- What you will do:
Pictures are not part of the copy; repeat everything else in the records exactly.
################
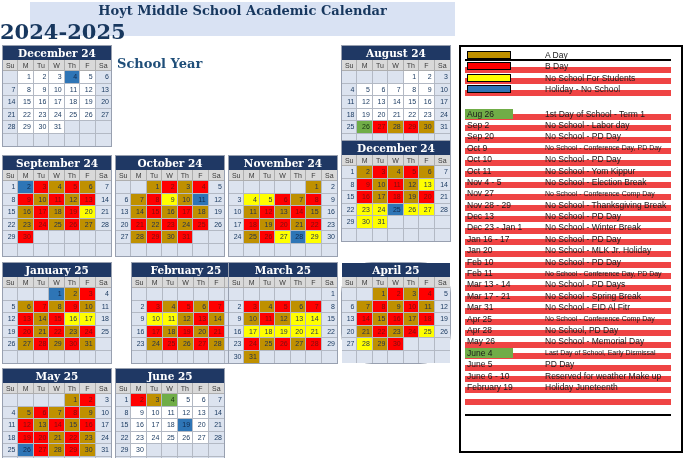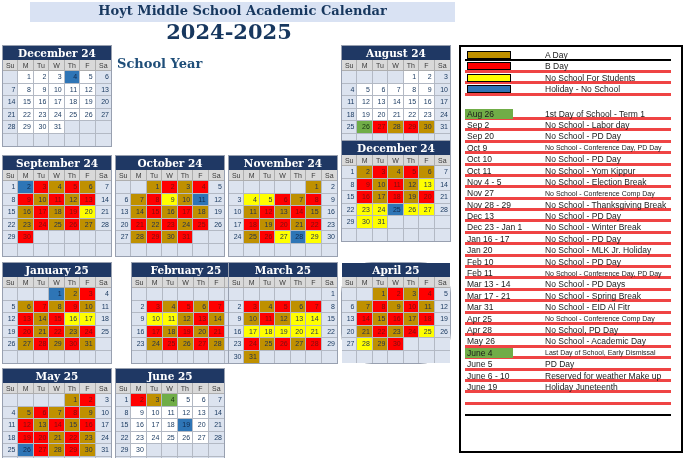--- a/index.html
+++ b/index.html
@@ -7,7 +7,7 @@
           font-family:"Liberation Sans", sans-serif; }
 
   .corner-square { position:absolute; left:35px; top:2px; width:9px; height:9px; background:#1F3864; }
-  .title-band { position:absolute; left:30px; top:2px; width:425px; height:20px; background:#D9E2F3;
+  .title-band { position:absolute; left:30px; top:2px; width:425px; height:34px; background:#D9E2F3;
                 color:#17375E; font-family:"DejaVu Serif", serif; font-weight:bold; font-size:13px;
                 text-align:center; line-height:18px; }
   .year-title { position:absolute; left:0; top:19px; width:458px; text-align:center;

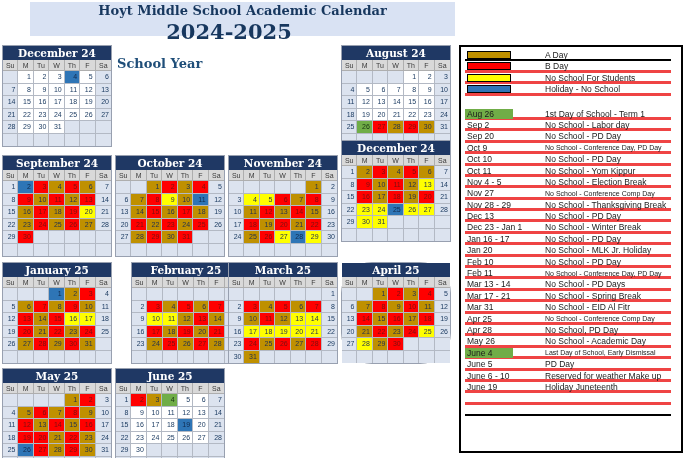--- a/index.html
+++ b/index.html
@@ -10,7 +10,7 @@
   .title-band { position:absolute; left:30px; top:2px; width:425px; height:34px; background:#D9E2F3;
                 color:#17375E; font-family:"DejaVu Serif", serif; font-weight:bold; font-size:13px;
                 text-align:center; line-height:18px; }
-  .year-title { position:absolute; left:0; top:19px; width:458px; text-align:center;
+  .year-title { position:absolute; left:0; top:19px; width:458px; text-align:left;
                 font-family:"DejaVu Serif", serif; font-weight:bold; font-size:21px; color:#17375E; }
   .school-year { position:absolute; left:117px; top:56px; width:222px; 
                  font-family:"DejaVu Serif", serif; font-weight:bold; font-size:13px; color:#1F4E79; }

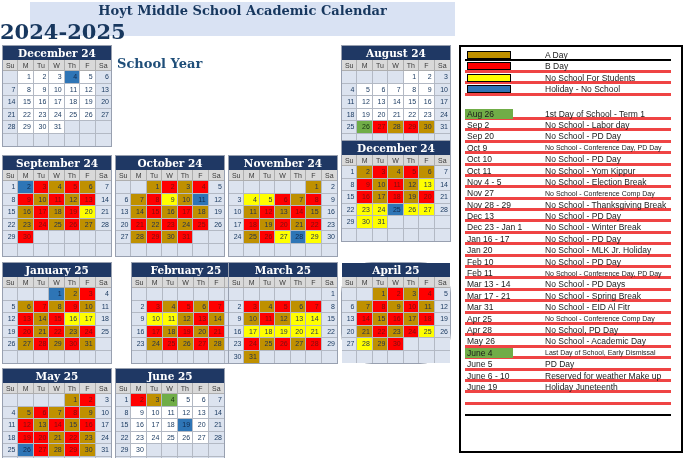--- a/index.html
+++ b/index.html
@@ -38,7 +38,7 @@
             background:#fff; box-sizing:border-box; padding:3px 12px 0 4px; }
   .legend-rows { width:206px; }
   .key-row, .evt-row { display:grid; grid-template-columns:80px 1fr; align-items:center;
-                       height:11.4px; border-bottom:3px solid #ef4444; box-sizing:border-box; }
+                       height:11.4px; border-bottom:6px solid #ef4444; box-sizing:border-box; }
   .key-row.thick, .evt-row.thick { border-bottom:2px solid #000; }
   .swatch { width:44px; height:8px; border:1px solid #000; margin-left:2px; box-sizing:border-box; }
   .key-label, .evt-desc { font-size:8.5px; color:#1A1A1A; white-space:nowrap; }

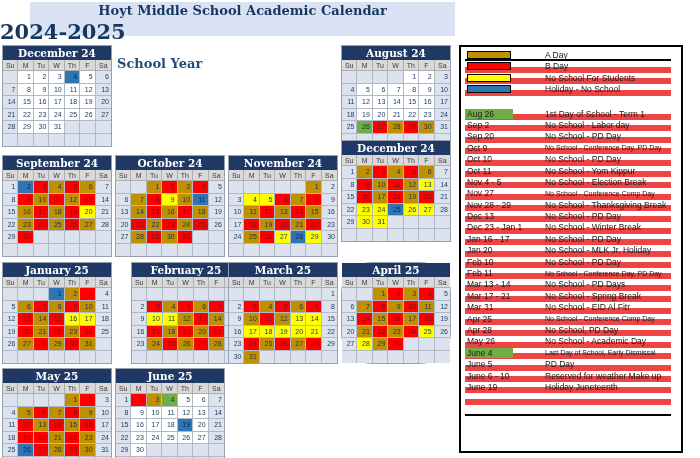--- a/index.html
+++ b/index.html
@@ -952,7 +952,7 @@
         </div>
         <div class="evt-row">
           <div class="evt-date">May 26</div>
-          <div class="evt-desc">No School - Academic Day</div>
+          <div class="evt-desc">No School - Memorial Day</div>
         </div>
         <div class="evt-row">
           <div class="evt-date mark">June 4</div>

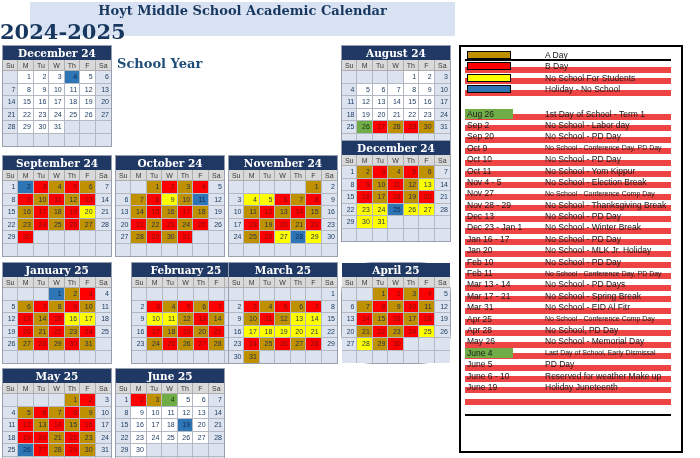--- a/index.html
+++ b/index.html
@@ -967,7 +967,7 @@
           <div class="evt-desc">Reserved for weather Make up</div>
         </div>
         <div class="evt-row">
-          <div class="evt-date">June 19</div>
+          <div class="evt-date">February 19</div>
           <div class="evt-desc">Holiday Juneteenth</div>
         </div>
         <div class="evt-row"></div>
################
- Output:
--- a/index.html
+++ b/index.html
@@ -7,7 +7,7 @@
           font-family:"Liberation Sans", sans-serif; }
 
   .corner-square { position:absolute; left:35px; top:2px; width:9px; height:9px; background:#1F3864; }
-  .title-band { position:absolute; left:30px; top:2px; width:425px; height:20px; background:#D9E2F3;
+  .title-band { position:absolute; left:30px; top:2px; width:425px; height:34px; background:#D9E2F3;
                 color:#17375E; font-family:"DejaVu Serif", serif; font-weight:bold; font-size:13px;
                 text-align:center; line-height:18px; }
   .year-title { position:absolute; left:0; top:19px; width:458px; text-align:center;

--- a/index.html
+++ b/index.html
@@ -10,7 +10,7 @@
   .title-band { position:absolute; left:30px; top:2px; width:425px; height:34px; background:#D9E2F3;
                 color:#17375E; font-family:"DejaVu Serif", serif; font-weight:bold; font-size:13px;
                 text-align:center; line-height:18px; }
-  .year-title { position:absolute; left:0; top:19px; width:458px; text-align:center;
+  .year-title { position:absolute; left:0; top:19px; width:458px; text-align:left;
                 font-family:"DejaVu Serif", serif; font-weight:bold; font-size:21px; color:#17375E; }
   .school-year { position:absolute; left:117px; top:56px; width:222px; 
                  font-family:"DejaVu Serif", serif; font-weight:bold; font-size:13px; color:#1F4E79; }

--- a/index.html
+++ b/index.html
@@ -38,7 +38,7 @@
             background:#fff; box-sizing:border-box; padding:3px 12px 0 4px; }
   .legend-rows { width:206px; }
   .key-row, .evt-row { display:grid; grid-template-columns:80px 1fr; align-items:center;
-                       height:11.4px; border-bottom:3px solid #ef4444; box-sizing:border-box; }
+                       height:11.4px; border-bottom:6px solid #ef4444; box-sizing:border-box; }
   .key-row.thick, .evt-row.thick { border-bottom:2px solid #000; }
   .swatch { width:44px; height:8px; border:1px solid #000; margin-left:2px; box-sizing:border-box; }
   .key-label, .evt-desc { font-size:8.5px; color:#1A1A1A; white-space:nowrap; }

--- a/index.html
+++ b/index.html
@@ -952,7 +952,7 @@
         </div>
         <div class="evt-row">
           <div class="evt-date">May 26</div>
-          <div class="evt-desc">No School - Academic Day</div>
+          <div class="evt-desc">No School - Memorial Day</div>
         </div>
         <div class="evt-row">
           <div class="evt-date mark">June 4</div>

--- a/index.html
+++ b/index.html
@@ -967,7 +967,7 @@
           <div class="evt-desc">Reserved for weather Make up</div>
         </div>
         <div class="evt-row">
-          <div class="evt-date">June 19</div>
+          <div class="evt-date">February 19</div>
           <div class="evt-desc">Holiday Juneteenth</div>
         </div>
         <div class="evt-row"></div>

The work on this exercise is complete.